What the task asks |
Would you please copy each line of the listing that mentions "Petite"?

Source material |
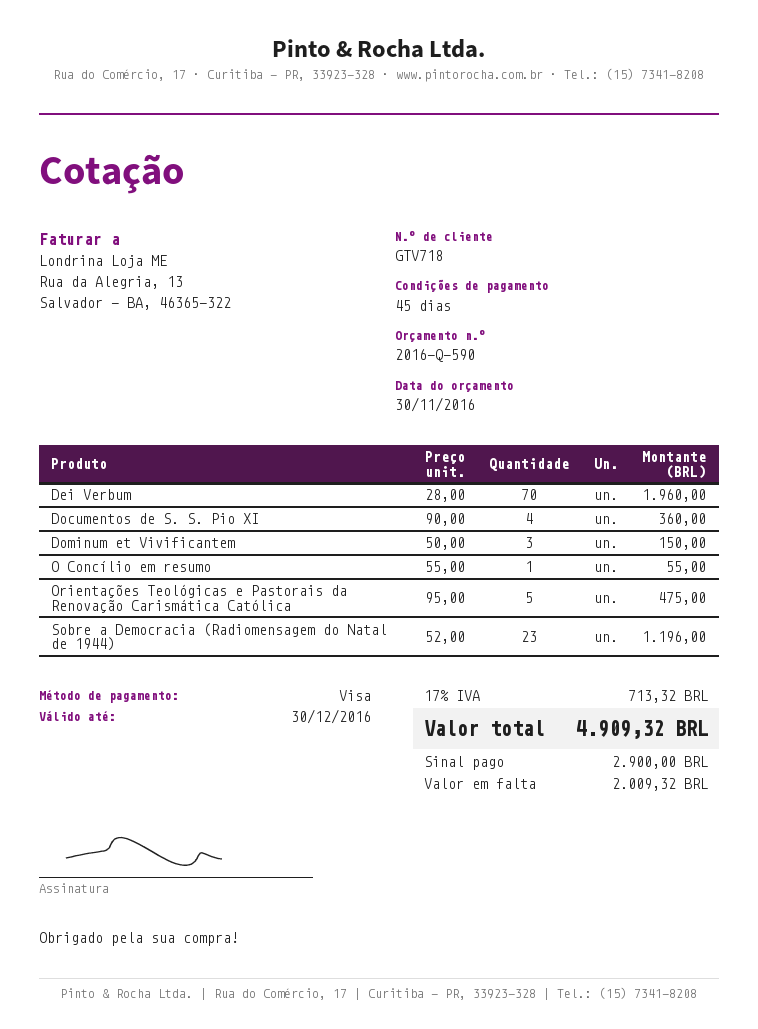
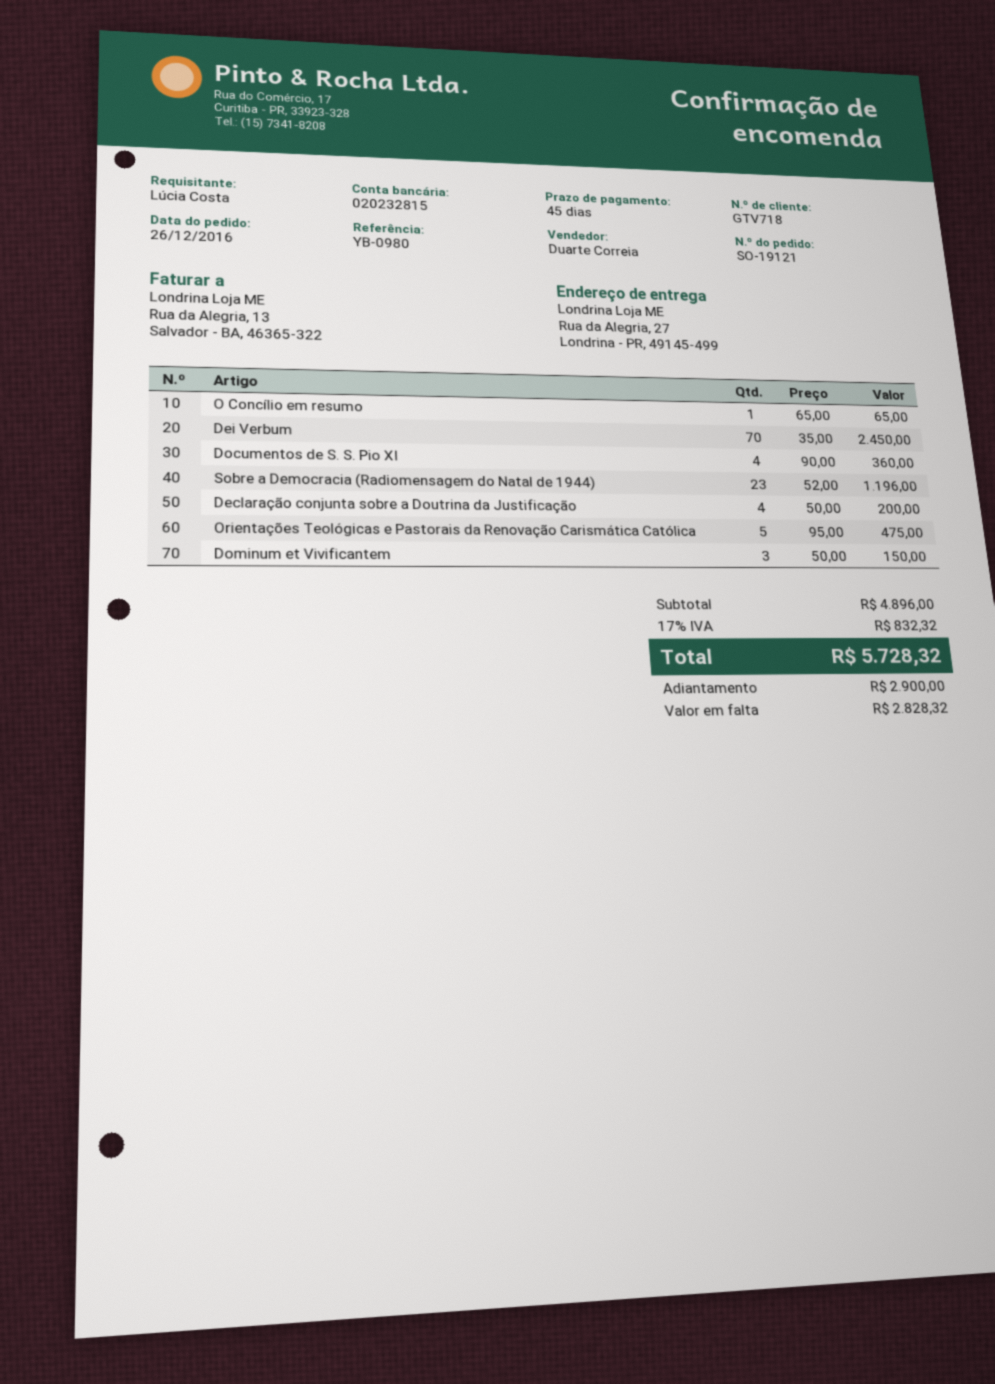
Dei Verbum: 70 x 28.00 = 1960.00 -> 70 x 35.00 = 2450.00
O Concílio em resumo: 1 x 55.00 = 55.00 -> 1 x 65.00 = 65.00
Declaração conjunta sobre a Doutrina da Justificação: none -> 4 x 50.00 = 200.00
tax: 17% = 713.32 -> 17% = 832.32
total: 4909.32 -> 5728.32
balance: 2009.32 -> 2828.32

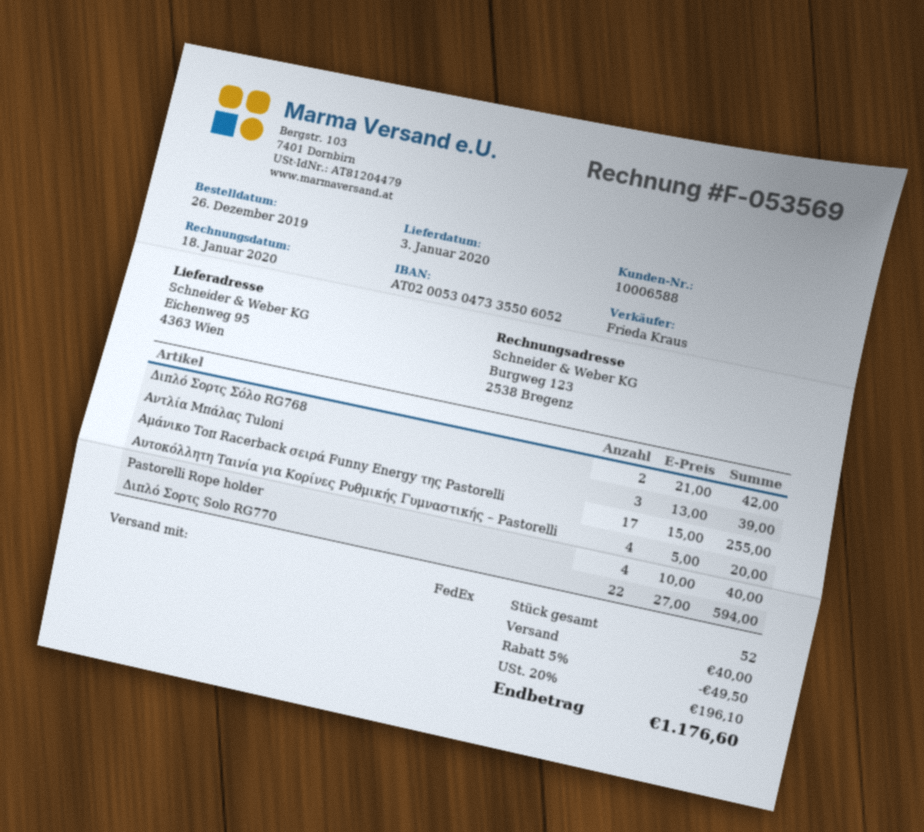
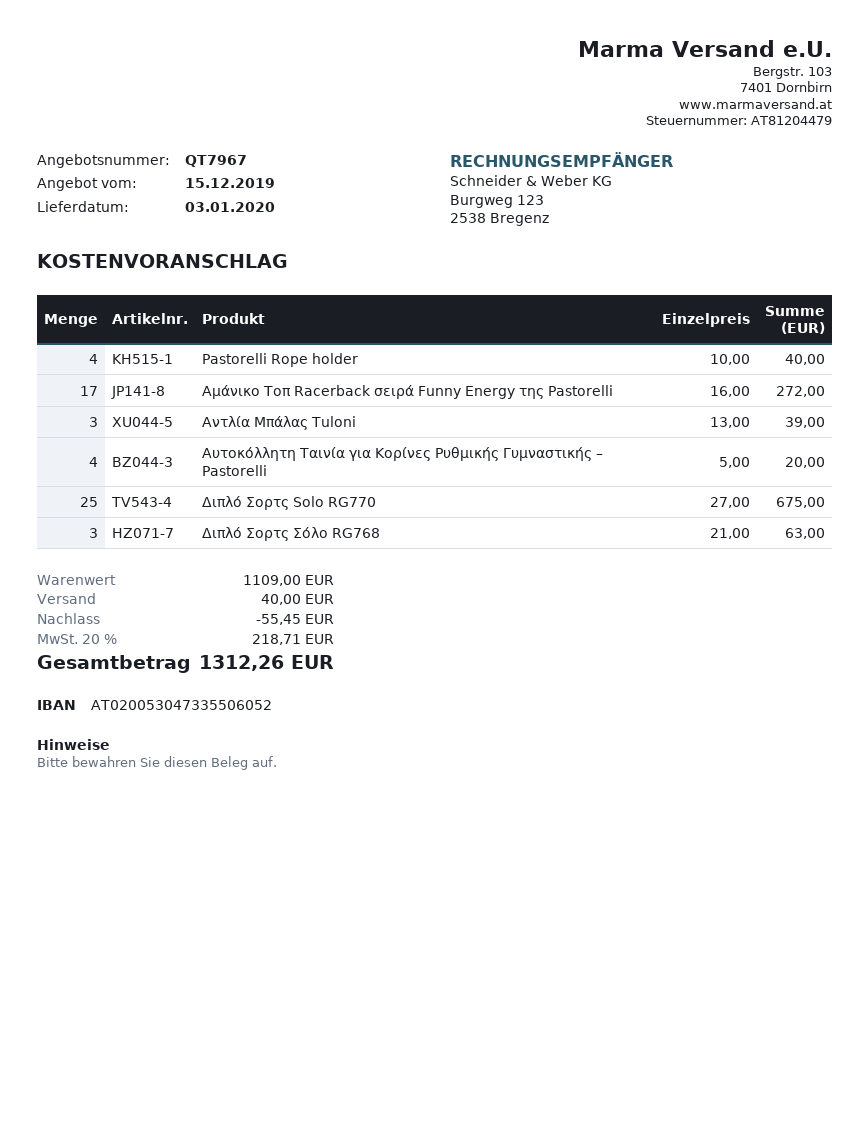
Διπλό Σορτς Σόλο RG768: 2 x 21.00 = 42.00 -> 3 x 21.00 = 63.00
Αμάνικο Τοπ Racerback σειρά Funny Energy της Pastorelli: 17 x 15.00 = 255.00 -> 17 x 16.00 = 272.00
Διπλό Σορτς Solo RG770: 22 x 27.00 = 594.00 -> 25 x 27.00 = 675.00
discount: 49.50 -> 55.45
tax: 20% = 196.10 -> 20% = 218.71
total: 1176.60 -> 1312.26

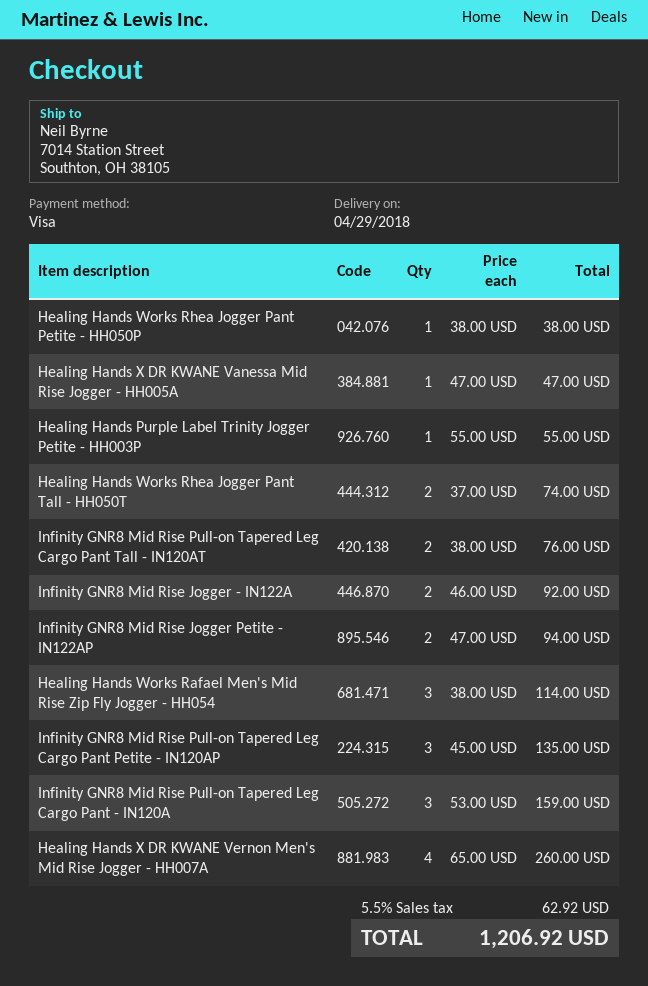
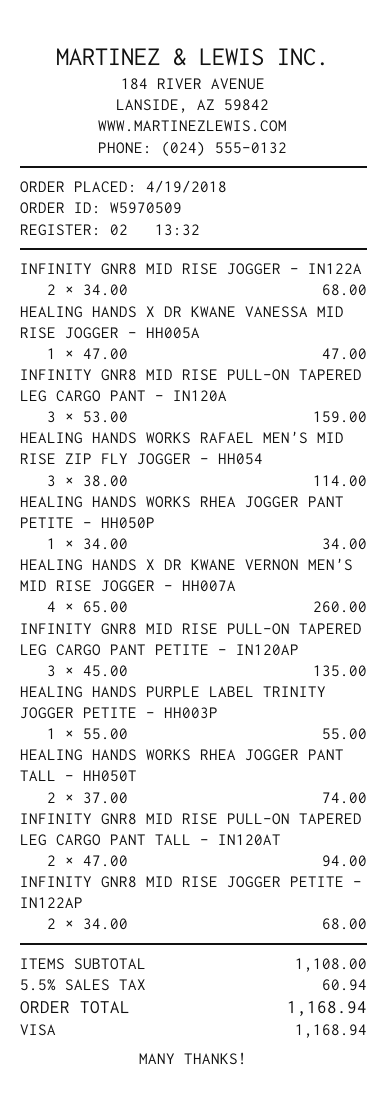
Healing Hands Works Rhea Jogger Pant Petite - HH050P: 1 x 38.00 = 38.00 -> 1 x 34.00 = 34.00
Infinity GNR8 Mid Rise Pull-on Tapered Leg Cargo Pant Tall - IN120AT: 2 x 38.00 = 76.00 -> 2 x 47.00 = 94.00
Infinity GNR8 Mid Rise Jogger - IN122A: 2 x 46.00 = 92.00 -> 2 x 34.00 = 68.00
Infinity GNR8 Mid Rise Jogger Petite - IN122AP: 2 x 47.00 = 94.00 -> 2 x 34.00 = 68.00
tax: 5.5% = 62.92 -> 5.5% = 60.94
total: 1206.92 -> 1168.94

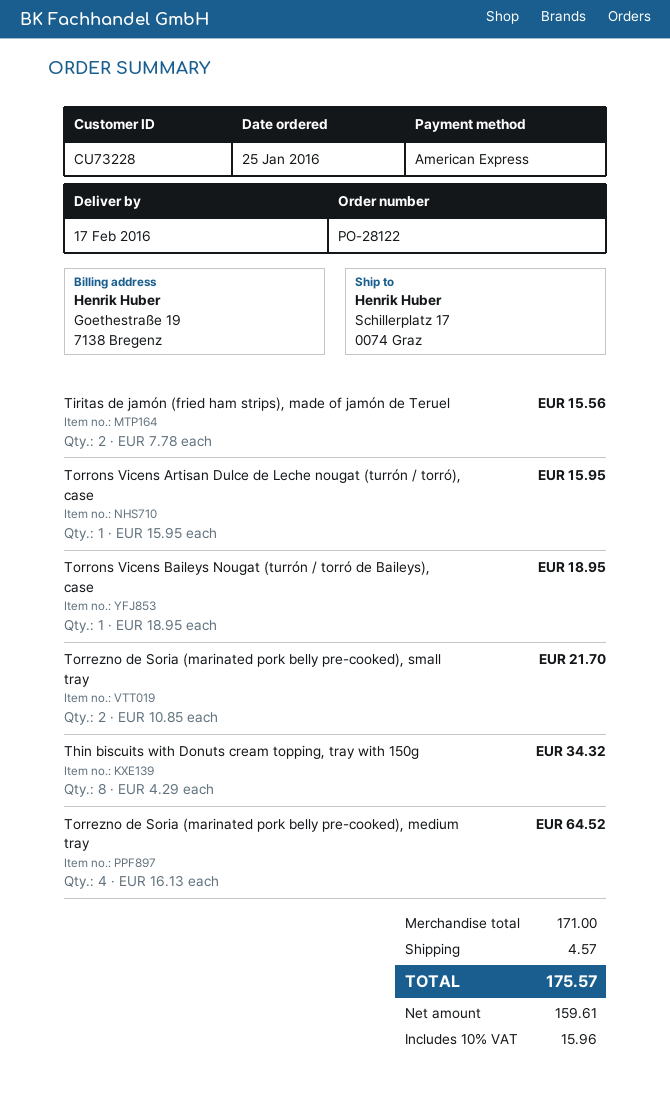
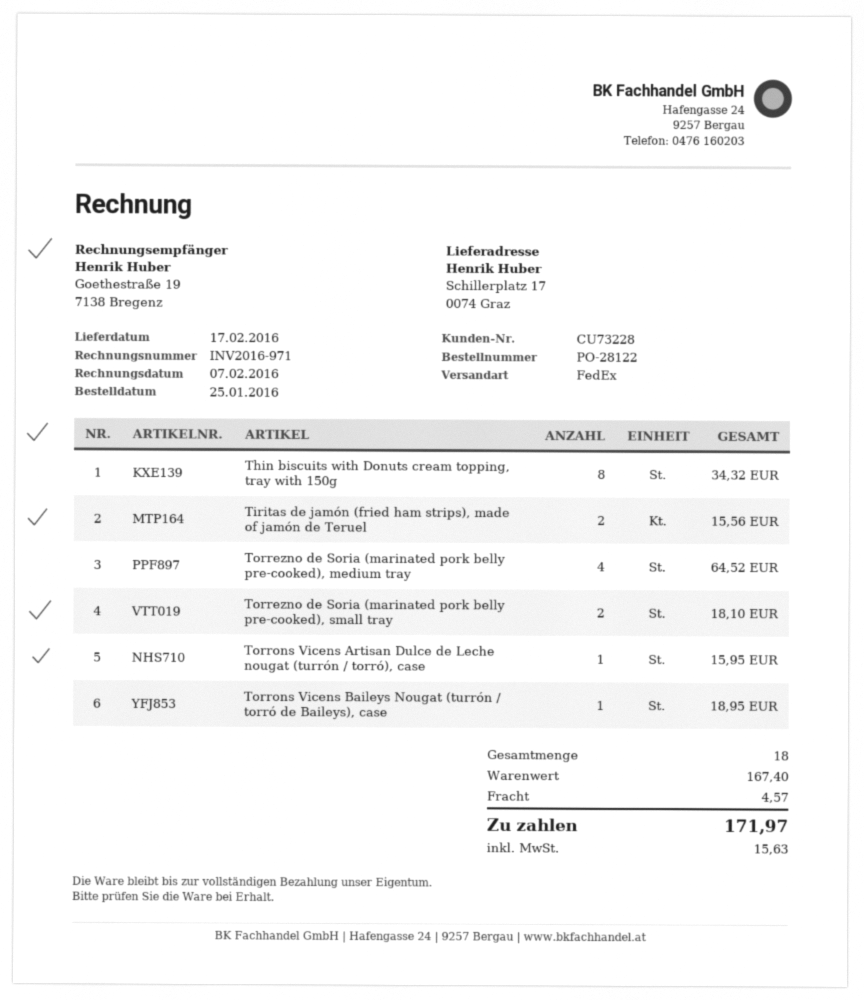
Torrezno de Soria (marinated pork belly pre-cooked), small tray: 2 for 21.70 -> 2 for 18.10
subtotal: 171.00 -> 167.40
tax: 15.96 -> 15.63
total: 175.57 -> 171.97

The answer |
Healing Hands Works Rhea Jogger Pant Petite - HH050P: 1 x 38.00 = 38.00 -> 1 x 34.00 = 34.00
Infinity GNR8 Mid Rise Jogger Petite - IN122AP: 2 x 47.00 = 94.00 -> 2 x 34.00 = 68.00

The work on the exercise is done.